What is needed:
Each line below that contains "Karlowsky" should be counted. Give only the total.

Recorded information:
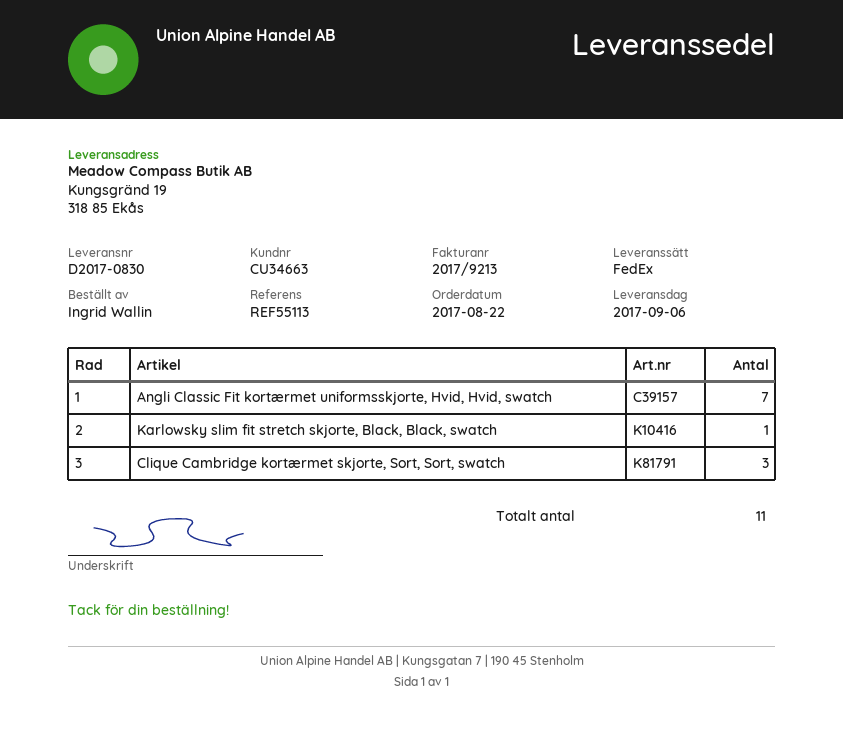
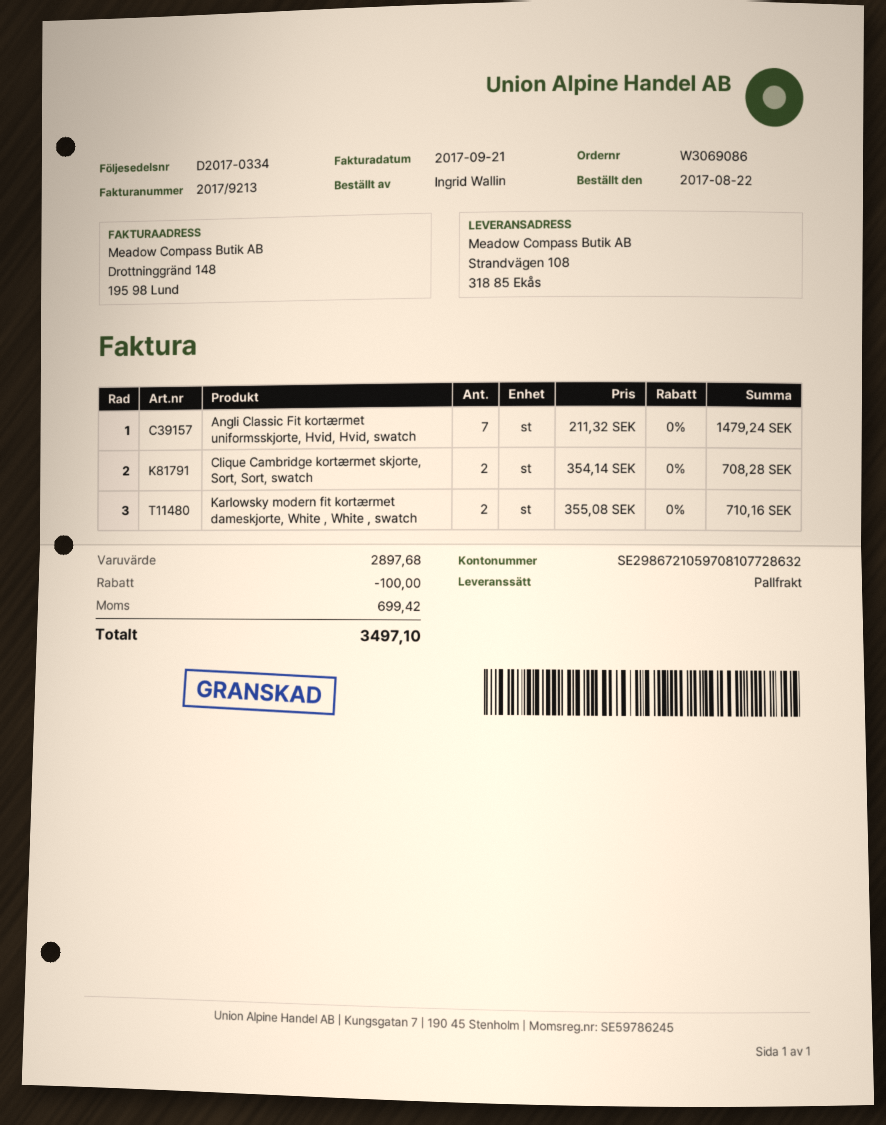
delivery note number: D2017-0830 -> D2017-0334
shipping method: FedEx -> pallet freight
ship to: Kungsgränd 19, 318 85 Ekås -> Strandvägen 108, 318 85 Ekås
Karlowsky slim fit stretch skjorte, Black, Black, swatch: 1 -> none
Clique Cambridge kortærmet skjorte, Sort, Sort, swatch: 3 -> 2
Karlowsky modern fit kortærmet dameskjorte, White , White , swatch: none -> 2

Task output:
2